HIT Consultant: (5/13) - Data is essential for value-based care, but despite the proliferation of technological breakthroughs in the health care system that have reduced the cost of data storage and made data more accessible, approaches to value-based care have not taken off in the same way. The author outlines what has led to this, and emphasizes the need for shared definitions of value for providers and patients and a prioritization of value and outcomes over services rendered.
JAMA Network: (5/12) - Many primary care providers have been hesitant to move toward capitation models, as historically it seemed like a way for payers to reduce payments to such providers and was perceived as something that would increase referrals to specialty providers. The decline in revenues and increase in financial uncertainty experienced by many providers during the COVID-19 pandemic may lead providers to reconsider such models and an increase in adoption of capitation, however historical concerns of providers must be addressed. This article outlines seven design elements to consider in implementing a successful primary care capitation initiative.

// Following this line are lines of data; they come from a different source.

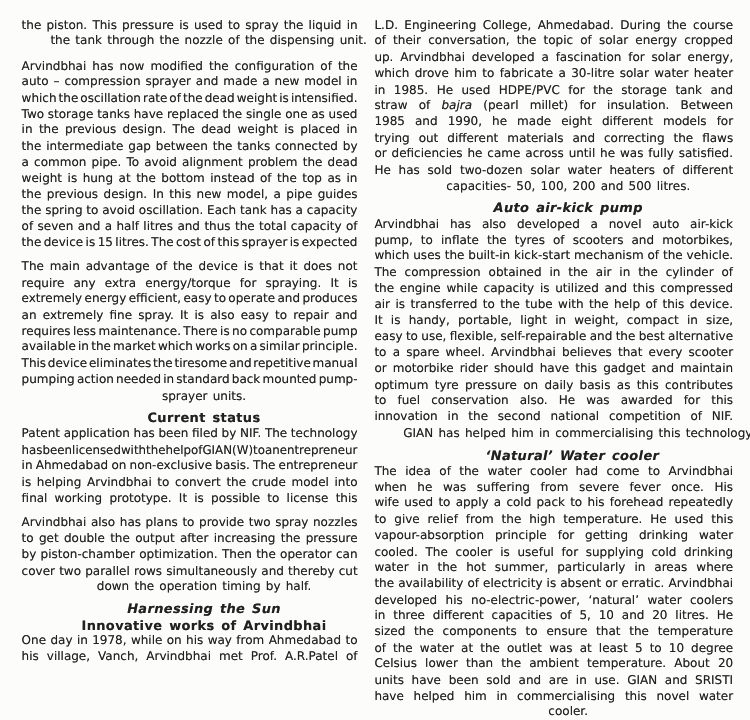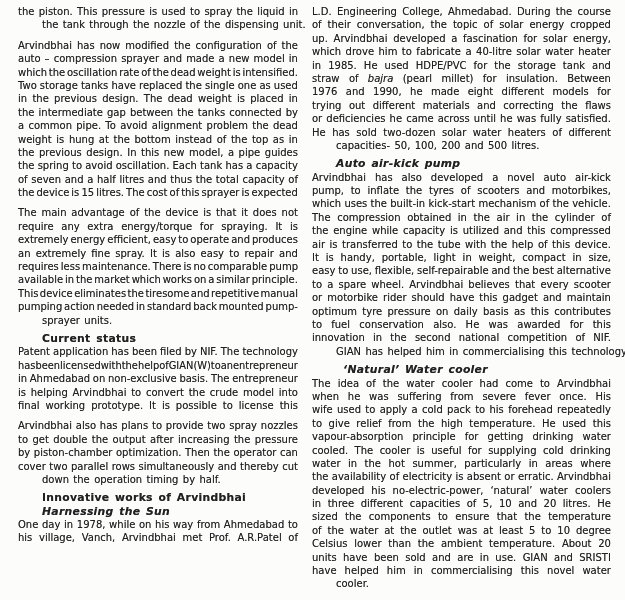"the" .col { padding-top: 5px -> 15px; text-align: none -> center }
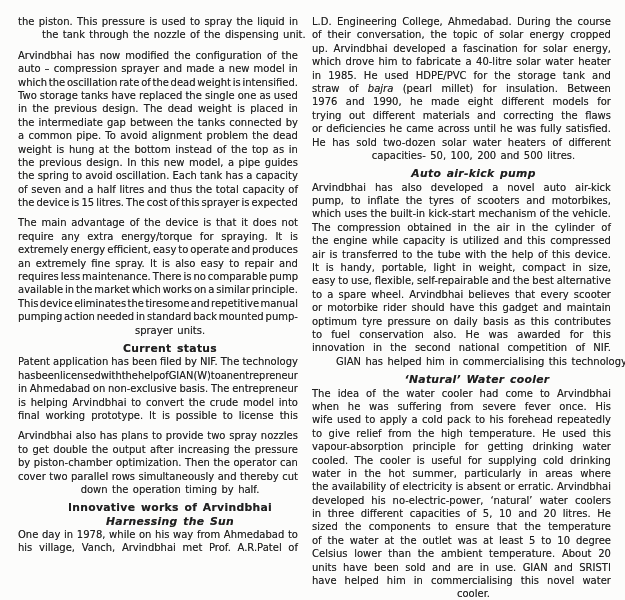"40-litre" span { text: 40-litre -> 30-litre }
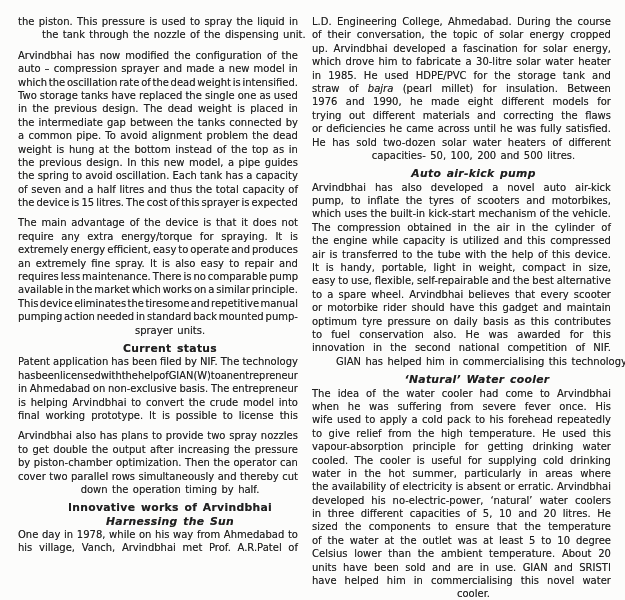"1976" span { text: 1976 -> 1985 }
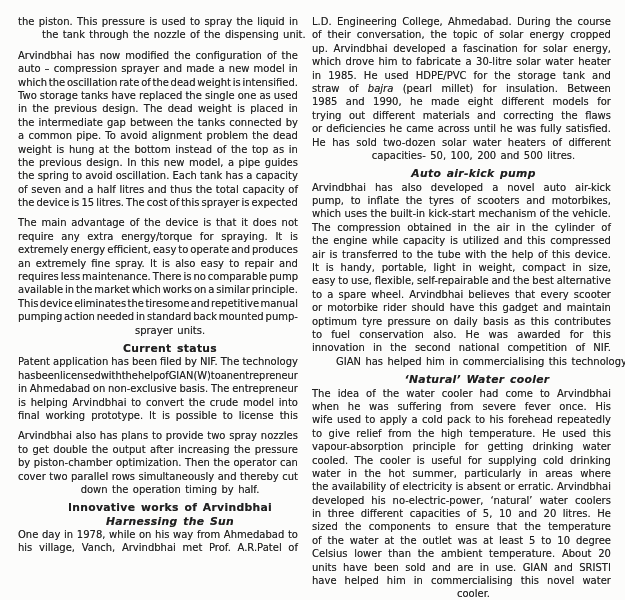"Innovative works of Arvindbhai" div.blk { order: before "Harnessing the Sun" -> after "Harnessing the Sun" }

Managed Healthcare Executive: (5/12) - COVID-19 could drive up consolidation in the provider market, as many practices have experienced financial uncertainty throughout the pandemic. Smaller providers that have experienced sharp declines in patient visits and revenues could be targets for mergers and acquisitions by large hospitals or health care systems, and several studies have shown that such anticompetitive practices do not always lead to lower costs or better value. This article provides background on current research around this topic and trends to expect moving forward.
JD Supra: (5/12) - Part three in the JD Supra New Opportunities in Value-Based Care series focuses on the Stark Value-Based Arrangement exception that protects compensation relationships in a value-based arrangement that is pursuing a value-based purpose. This exception, which allows parties to create a value-based arrangement where no risk is assumed by the participant, is outlined in this brief.
Modern Healthcare: (5/12) - In a recent hearing, HHS Secretary Becerra said HHS is considering extending an upcoming deadline for hospitals and providers to use federal COVID-19 provider relief funds, which were set to expire June 30. Hospitals and providers have called on HHS to extend this deadline and distribute remaining funds. As of March 1, $24 billion in unused funds remained in the Provider Relief Fund. Secretary Becerra said he is focused on ensuring the relief funds are being used appropriately.
Health Affairs: (5/10) - As telehealth has played a major role in health care delivery during the COVID-19 pandemic, policy makers are beginning to consider how to maximize telehealth benefits post-pandemic. Telehealth can provide an opportunity to rethink care delivery under alternative payment models (APMs) and test novel solutions. This blog outlines barriers to effective care management and how telehealth can overcome them to improve outcomes within APMs.